A health reimbursement arrangement, or HRA, is an employer-funded benefit that reimburses eligible medical expenses under plan rules. Unlike an account funded directly by employee salary deferrals, an HRA is generally structured around employer-provided reimbursement for covered healthcare costs. That makes an HRA both a benefits concept and a household-budgeting concept because it can reduce the amount of medical spending that comes straight out of take-home pay.
For workers comparing jobs or trying to understand an employer benefits package, an HRA can change the real value of the compensation package even when it is not visible in salary alone.
Key Takeaways
- An HRA is generally funded by the employer rather than the employee.
- It is used to reimburse eligible medical expenses under plan rules.
- HRA design depends on the employer plan, so details can vary meaningfully.
- An HRA is different from an HSA or an FSA.
- The benefit can reduce out-of-pocket healthcare spending if the employee understands how to use it.
How an HRA Works
With an HRA, the employer sets the reimbursement structure and defines which expenses qualify under the plan. Employees then submit or otherwise use the arrangement to offset covered healthcare costs according to those rules. The practical value of an HRA therefore depends less on the acronym itself and more on how generous and flexible the employer's specific plan design is.
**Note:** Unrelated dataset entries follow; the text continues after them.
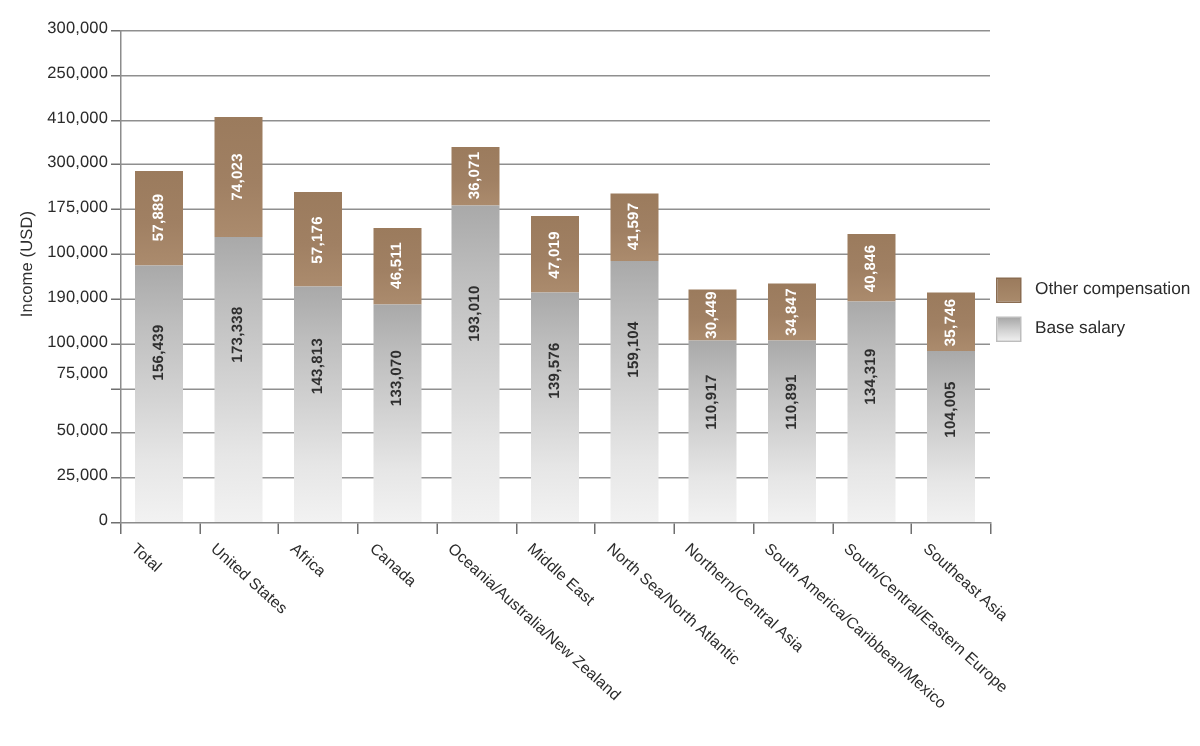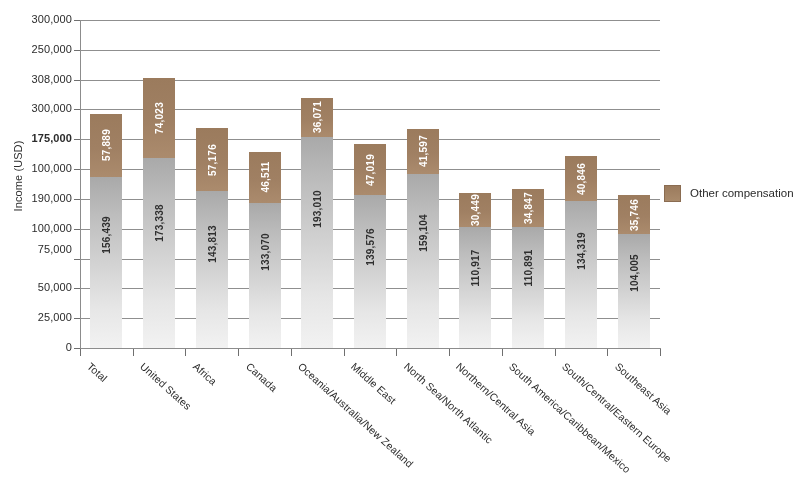--- a/index.html
+++ b/index.html
@@ -193,7 +193,7 @@
   <div id="ytick-labels">
       <div class="ytick-label" style="top: 13px;">300,000</div>
       <div class="ytick-label" style="top: 42.8182px;">250,000</div>
-      <div class="ytick-label" style="top: 72.6364px;">308,000</div>
+      <div class="ytick-label" style="top: 72.6364px;">410,000</div>
       <div class="ytick-label" style="top: 102.455px;">300,000</div>
       <div class="ytick-label" style="top: 132.273px; font-weight: bold;">175,000</div>
       <div class="ytick-label" style="top: 162.091px;">100,000</div>

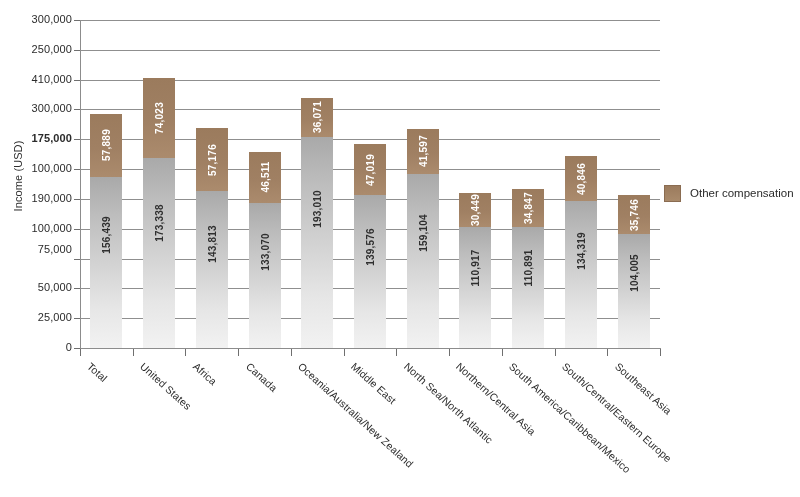--- a/index.html
+++ b/index.html
@@ -195,7 +195,7 @@
       <div class="ytick-label" style="top: 42.8182px;">250,000</div>
       <div class="ytick-label" style="top: 72.6364px;">410,000</div>
       <div class="ytick-label" style="top: 102.455px;">300,000</div>
-      <div class="ytick-label" style="top: 132.273px; font-weight: bold;">175,000</div>
+      <div class="ytick-label" style="top: 132.273px;">175,000</div>
       <div class="ytick-label" style="top: 162.091px;">100,000</div>
       <div class="ytick-label" style="top: 191.909px;">190,000</div>
       <div class="ytick-label" style="top: 221.727px;">100,000</div>

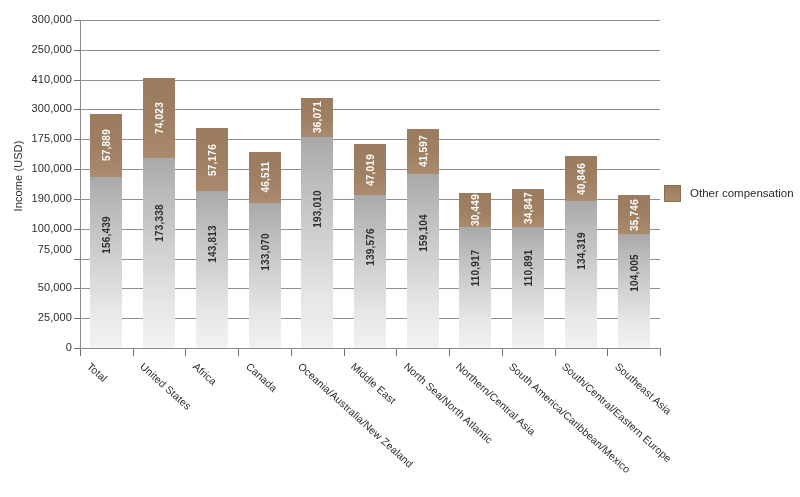--- a/index.html
+++ b/index.html
@@ -328,6 +328,10 @@
       <div class="legend-row">
         <span class="legend-swatch other"></span>
         <span class="legend-text">Other compensation</span>
+      </div>
+      <div class="legend-row">
+        <span class="legend-swatch base"></span>
+        <span class="legend-text">Base salary</span>
       </div>
     </div>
Two employers can both offer an HRA and create very different financial outcomes for workers. The reimbursement amount, eligible expenses, and interaction with the rest of the health plan all matter.
How an HRA Reimburses Employer-Covered Medical Costs
Healthcare costs can create recurring pressure even for insured households. Deductibles, prescriptions, coinsurance, and other medical bills can still strain monthly cash flow. If an employer reimburses part of those costs, the arrangement can improve day-to-day affordability and reduce the amount a worker has to pay directly from wages.
An HRA can also change how a household compares job offers or benefits packages. A compensation package with stronger healthcare reimbursement support may be worth more than a higher salary paired with weaker benefits, especially for households with regular medical expenses.
HRA Versus HSA and FSA
An HRA is not the same as an HSA or an FSA. An HRA is generally employer-funded and reimbursement-based, while the other arrangements follow different contribution and ownership rules. Employees sometimes treat all health-benefit accounts as interchangeable when they are not.
The better comparison is to ask what each arrangement does for the household's actual medical spending. An HRA may reduce direct out-of-pocket costs through employer reimbursement. An HSA may offer more long-term savings flexibility when paired with an eligible plan. An FSA may work differently again. Understanding those differences turns a benefit label into a real planning tool.
How Plan Design Changes HRA Value
The presence of an HRA alone does not tell the employee whether the benefit is generous, narrow, or difficult to use. The real financial impact depends on what the plan reimburses, how the reimbursements are accessed, and whether the arrangement supports the expenses the household actually expects to incur.
An HRA should be evaluated the same way any other compensation feature is evaluated. The question is not simply whether the employer offers one. The question is how much practical value the arrangement creates when real healthcare bills show up.
The Bottom Line
A health reimbursement arrangement, or HRA, is an employer-funded benefit that reimburses eligible medical expenses under plan rules. It can reduce out-of-pocket healthcare spending, improve cash flow, and make an employer benefits package more financially valuable than salary alone suggests.